The National Agency for Food and Drugs Administration and Control, NAFDAC, has raised alarm over the circulation of suspected counterfeit antibiotic drug, Augmentin 625mg tablets in the country.
The Agency is advising the public to be vigilant and watch out for the counterfeited Augmentin 625mg tablets in circulation.
The said drug according to NAFDAC failed short of the labeling requirements.
It added that it has no inscription “manufactured by” is written on the label -only the address.
The counterfeit product manufactured date is April 2021, with batch No.: 562626 and display expiry date of April 2024 while it also claimed the medicine was approved by NAFDAC with Registration No: 04-1928.
The Mojisola Adeyeye led agency also stated that the manufacturing and expiry dates do not meet the acceptable format. It does not show No MAS scratch number for verification.
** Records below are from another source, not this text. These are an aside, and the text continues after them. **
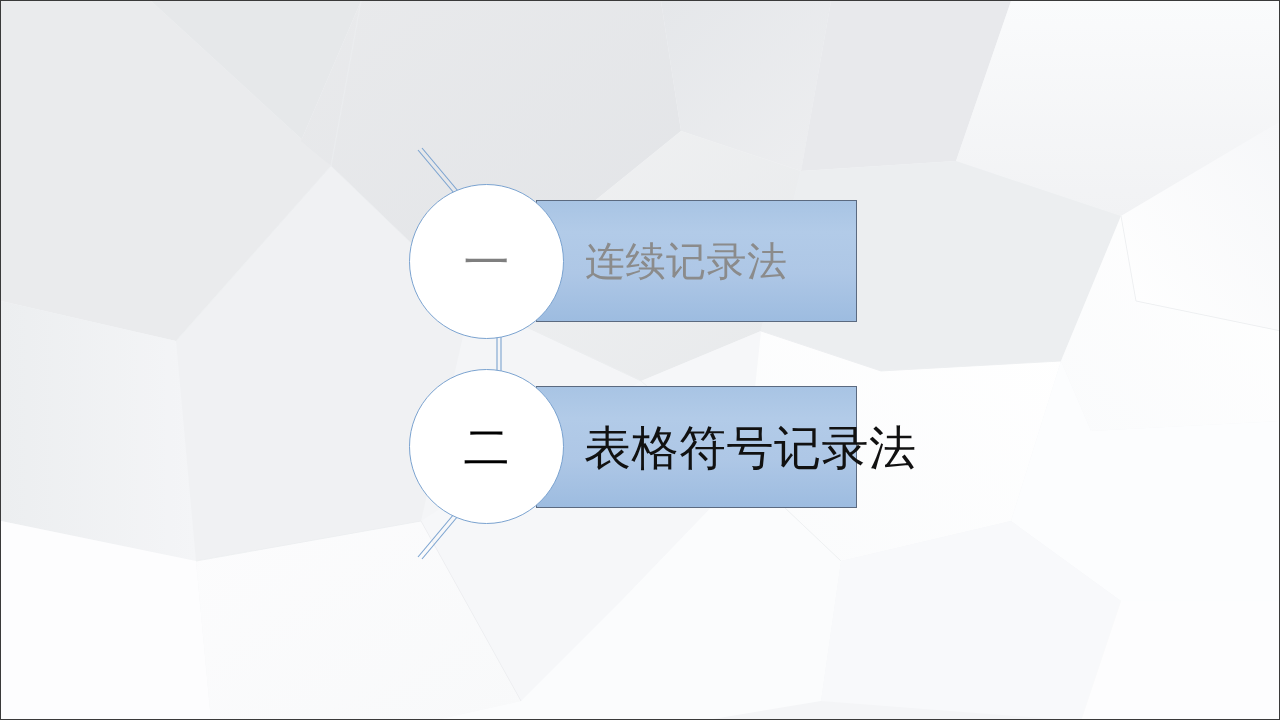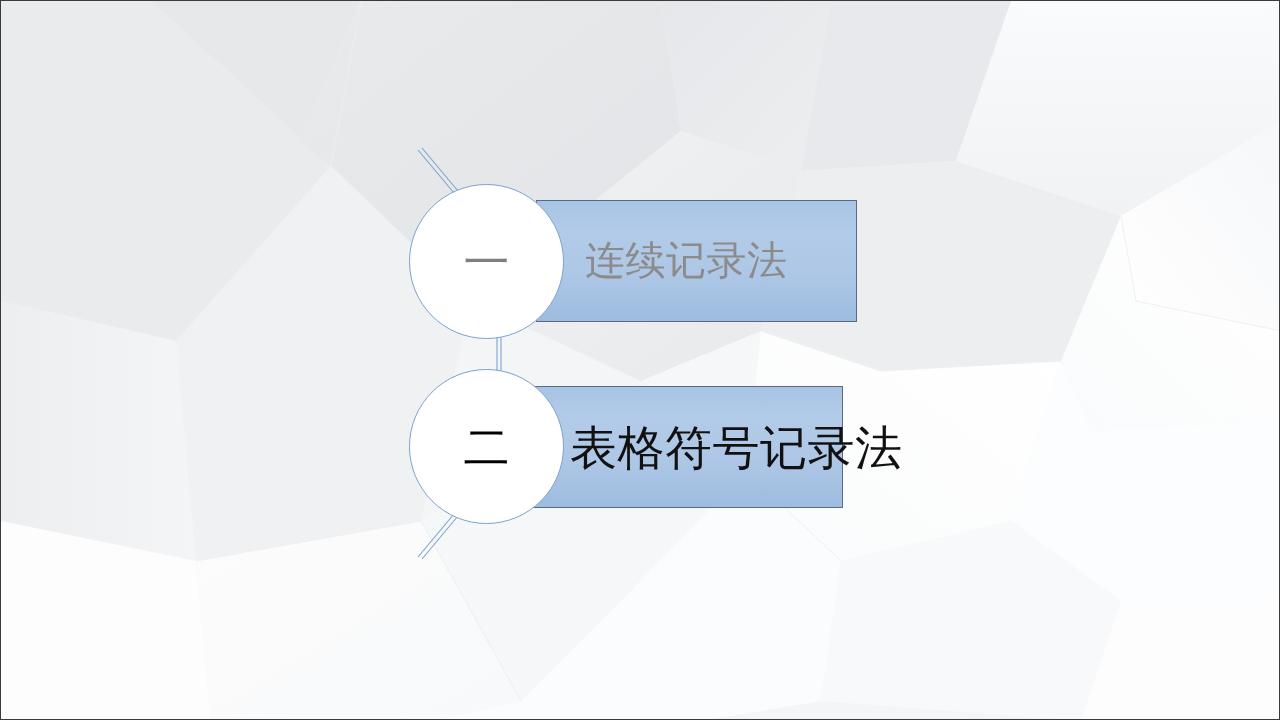--- a/index.html
+++ b/index.html
@@ -72,7 +72,6 @@
     margin-left: 48px;
     font-size: 40px;
     color: #8b8b8b;
-    font-family: Liberation Serif, serif;
   }
   #bar-2 {
     left: 521px;

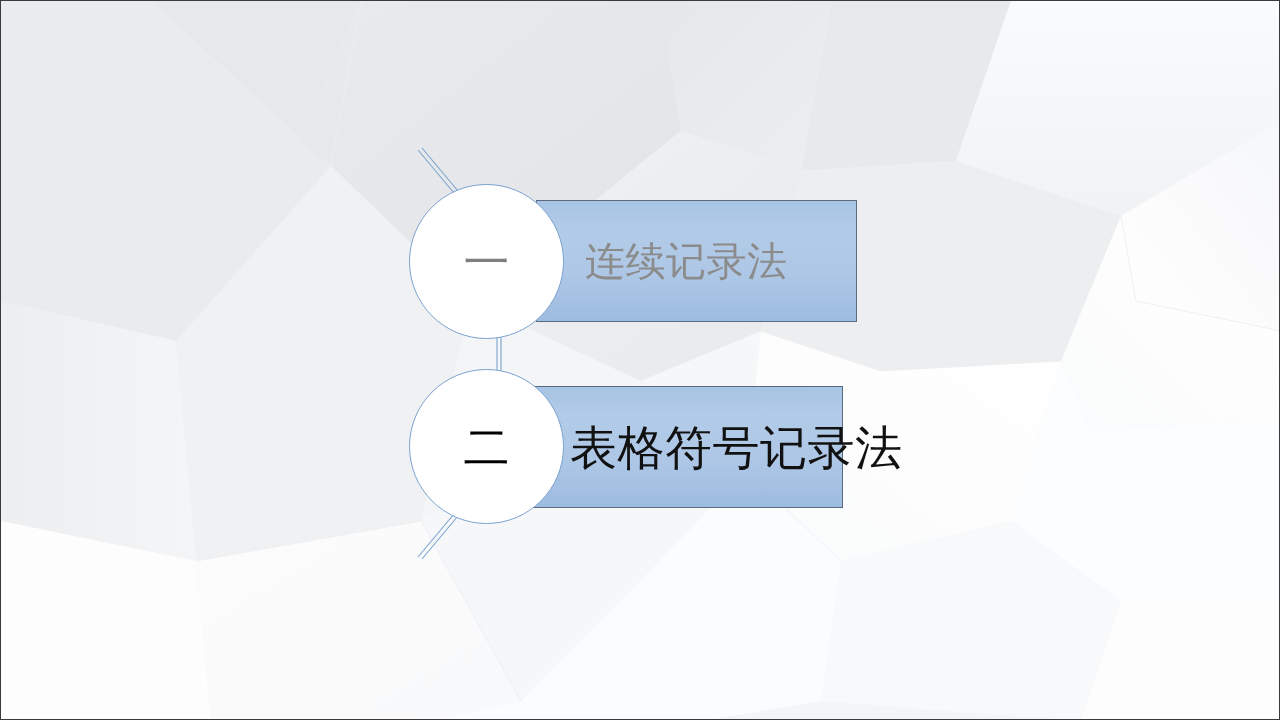--- a/index.html
+++ b/index.html
@@ -74,7 +74,7 @@
     color: #8b8b8b;
   }
   #bar-2 {
-    left: 521px;
+    left: 535px;
     top: 385px;
     width: 321px;
     height: 122px;

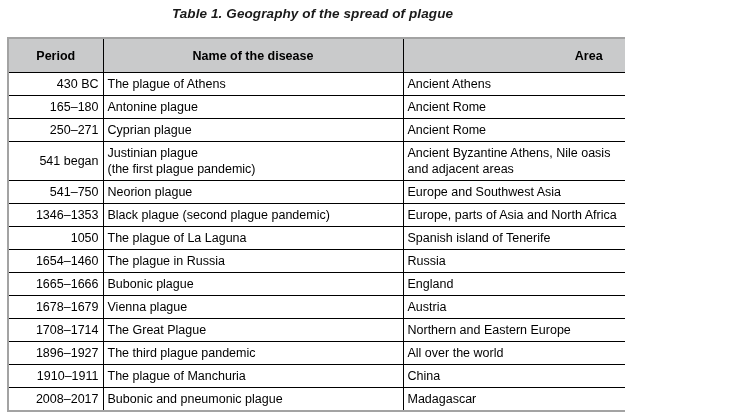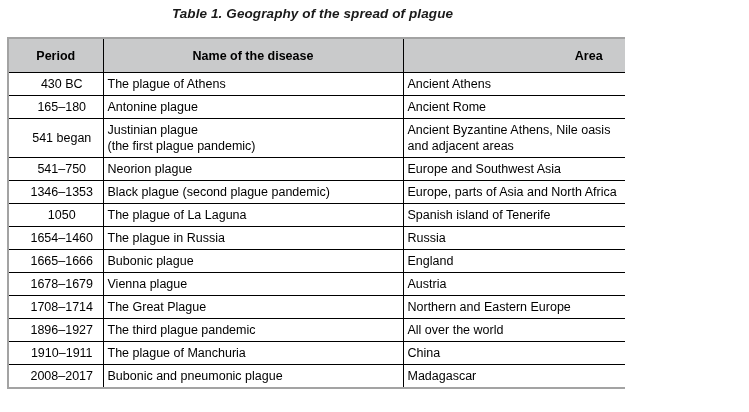--- a/index.html
+++ b/index.html
@@ -50,7 +50,7 @@
     padding: 3px 4px;
   }
   .plague-table td.col-period {
-    text-align: center;
+    text-align: right;
     padding-left: 16px;
   }
 </style>

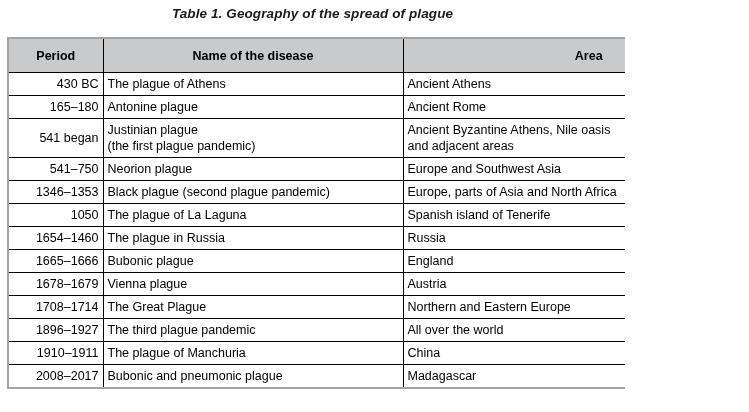--- a/index.html
+++ b/index.html
@@ -87,6 +87,11 @@
       <td class="col-area">Ancient Rome</td>
     </tr>
 
+    <tr>
+      <td class="col-period">250–271</td>
+      <td class="col-name">Cyprian plague</td>
+      <td class="col-area">Ancient Rome</td>
+    </tr>
 
     <tr>
       <td class="col-period">541 began</td>

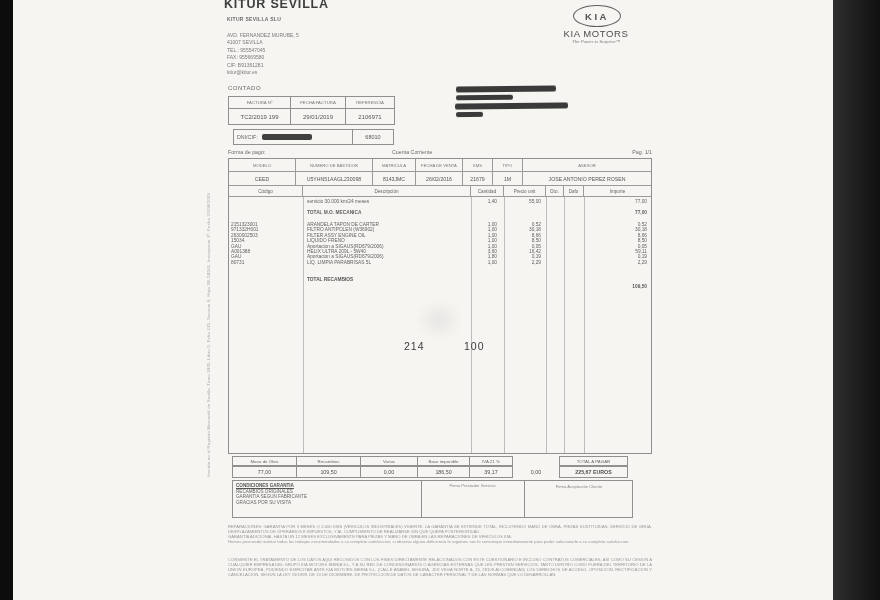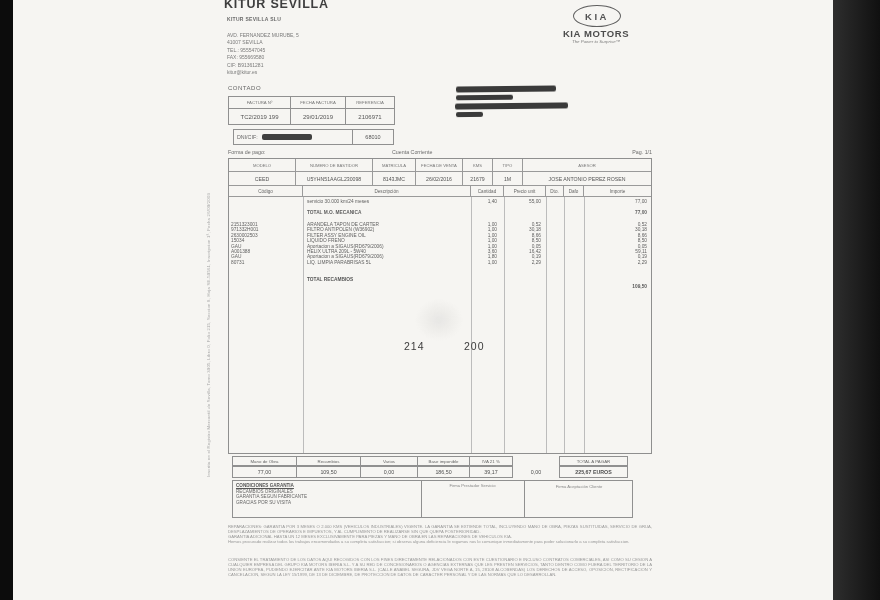--- a/index.html
+++ b/index.html
@@ -17,7 +17,7 @@
   .logo-oval{left:573px;top:5px;width:46px;height:20px;border:1.6px solid #5f5f5f;border-radius:50%;
              display:flex;align-items:center;justify-content:center;font-size:9.5px;font-weight:bold;
              letter-spacing:2.5px;color:#525252;}
-  .brand-name{left:548px;top:28px;width:96px;text-align:center;font-size:9.5px;font-weight:bold;color:#4c4c4c;letter-spacing:.6px;}
+  .brand-name{left:548px;top:28px;width:96px;text-align:center;font-size:9.5px;font-weight:normal;color:#4c4c4c;letter-spacing:.6px;}
   .brand-tagline{left:548px;top:39px;width:96px;text-align:center;font-size:4.4px;color:#7c7c7c;font-style:italic;}
   .contado{left:228px;top:85px;font-size:6px;color:#666;letter-spacing:.5px;}
   

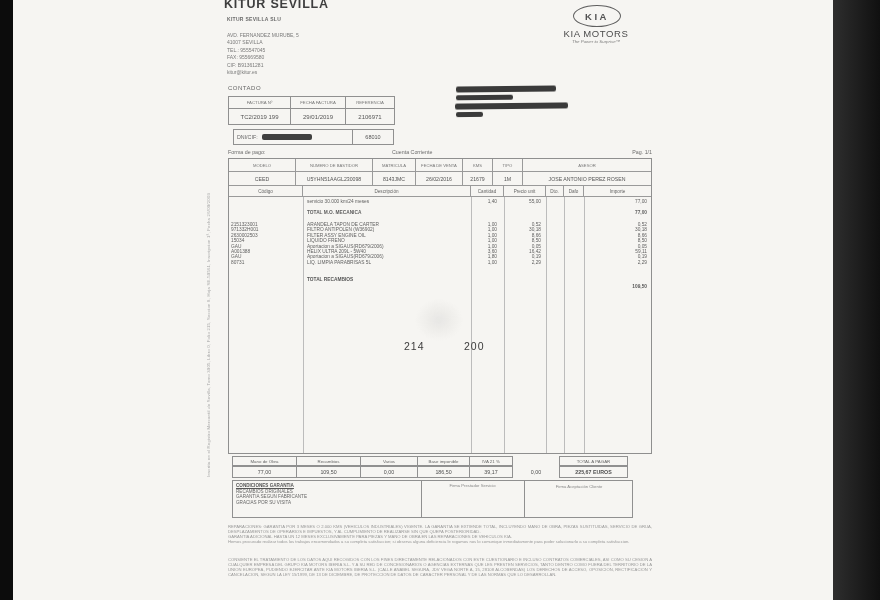--- a/index.html
+++ b/index.html
@@ -340,6 +340,6 @@
 </div>
 
 <div class="annot a271">214</div>
-<div class="annot a100">200</div>
+<div class="annot a100">100</div>
 
 </body></html>

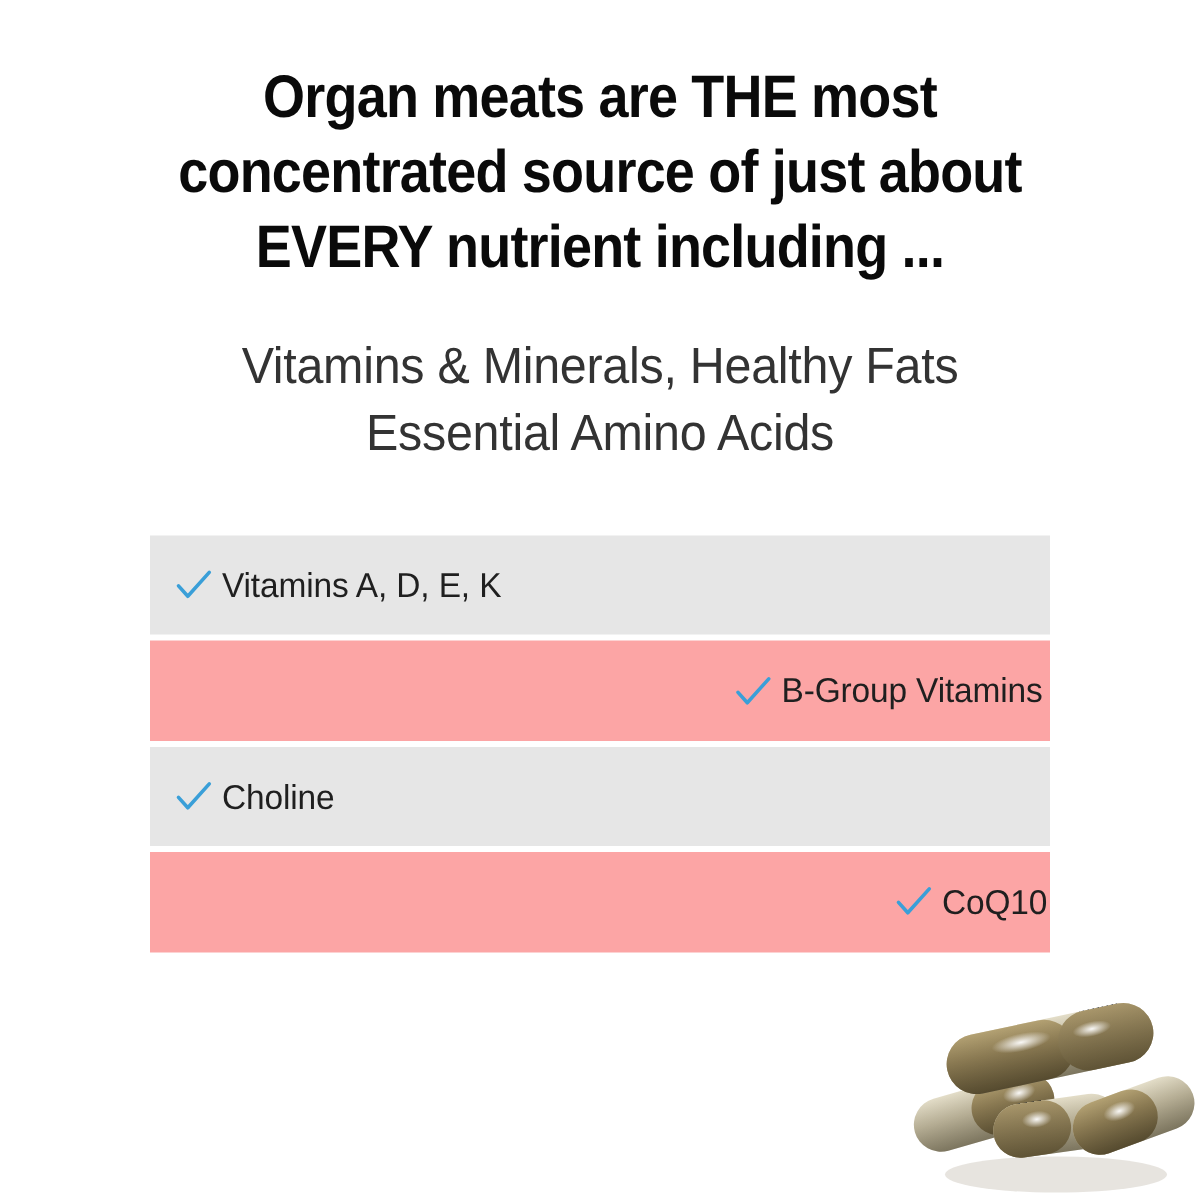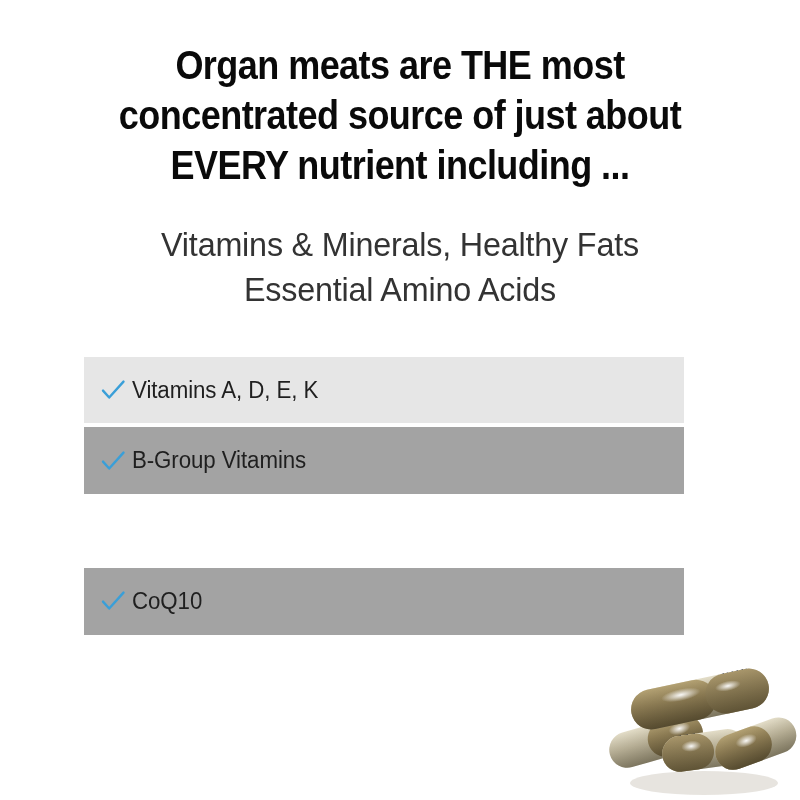--- a/index.html
+++ b/index.html
@@ -65,7 +65,7 @@
   
   .benefits-table {
     position: absolute;
-    left: 84px;
+    left: 100px;
     top: 357px;
     width: 600px;
     height: 348px;

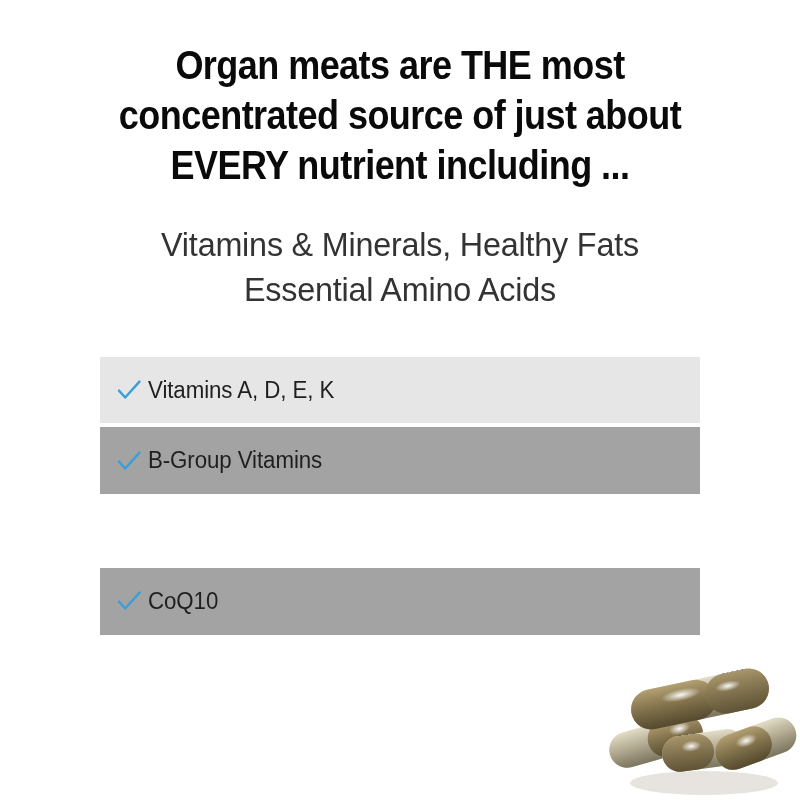--- a/index.html
+++ b/index.html
@@ -90,7 +90,8 @@
     min-width: 0;
   }
   .benefits-row.row-alt .benefit-cell {
-    background: #a3a3a3;
+    background: #fca5a5;
+    justify-content: flex-end;
   }
   .check-icon {
     flex: 0 0 auto;

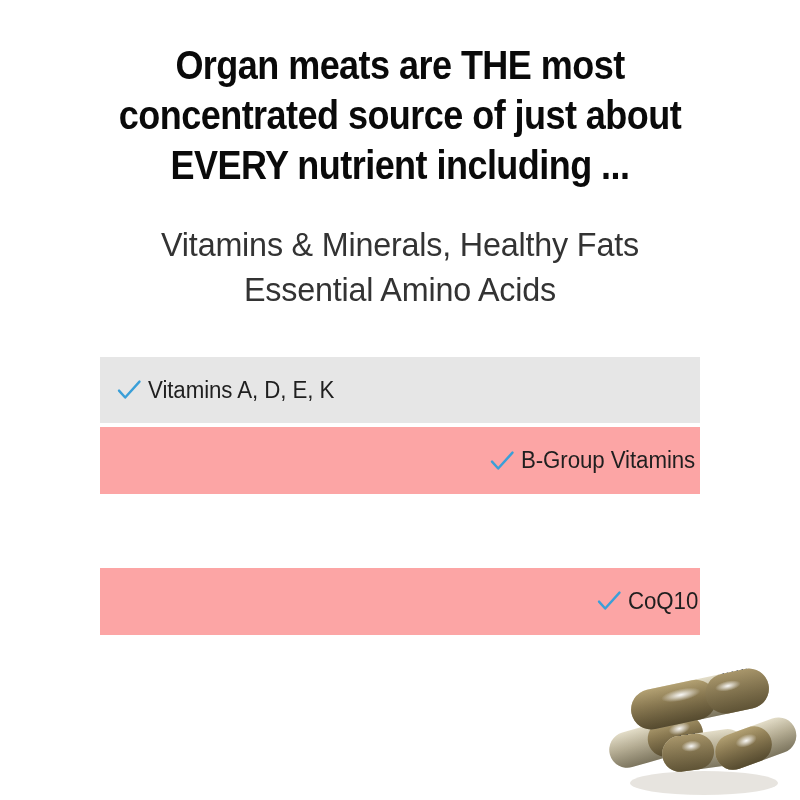--- a/index.html
+++ b/index.html
@@ -162,6 +162,12 @@
     </div>
 
     <div class="benefits-row">
+      <div class="benefit-cell">
+        <svg class="check-icon" viewBox="0 0 26 26" aria-hidden="true">
+          <path d="M3 13.6 L9.2 20.5 L23.5 4.6" fill="none" stroke="#3a9fd8" stroke-width="2.4" stroke-linecap="round" stroke-linejoin="round"></path>
+        </svg>
+        <span class="benefit-label">Choline</span>
+      </div>
     </div>
 
     <div class="benefits-row row-alt">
The logo “gsk” is not properly positioned as on the original.
The agency insisted that the listed information indicates the product is falsified and counterfeited.
Meanwhile, NAFDAC has notified all its formations in the zones and 36 states of the federation including the FCT to carry out surveillance and mop up the falsified Augmentin tablets.
It harped on identifying the genuine Augmentin 625mg, stating that it has legible product labelling information including date markings – expiration and manufactured dates, batch number and NAFDAC registration number.
Members of the public who are in possession of the suspected counterfeit product have been advised to discontinue sale or use and submit stock to the nearest NAFDAC office, or report any suspicion of adverse drug reaction and substandard and falsified medicines on 0800-162-3322 or [email protected].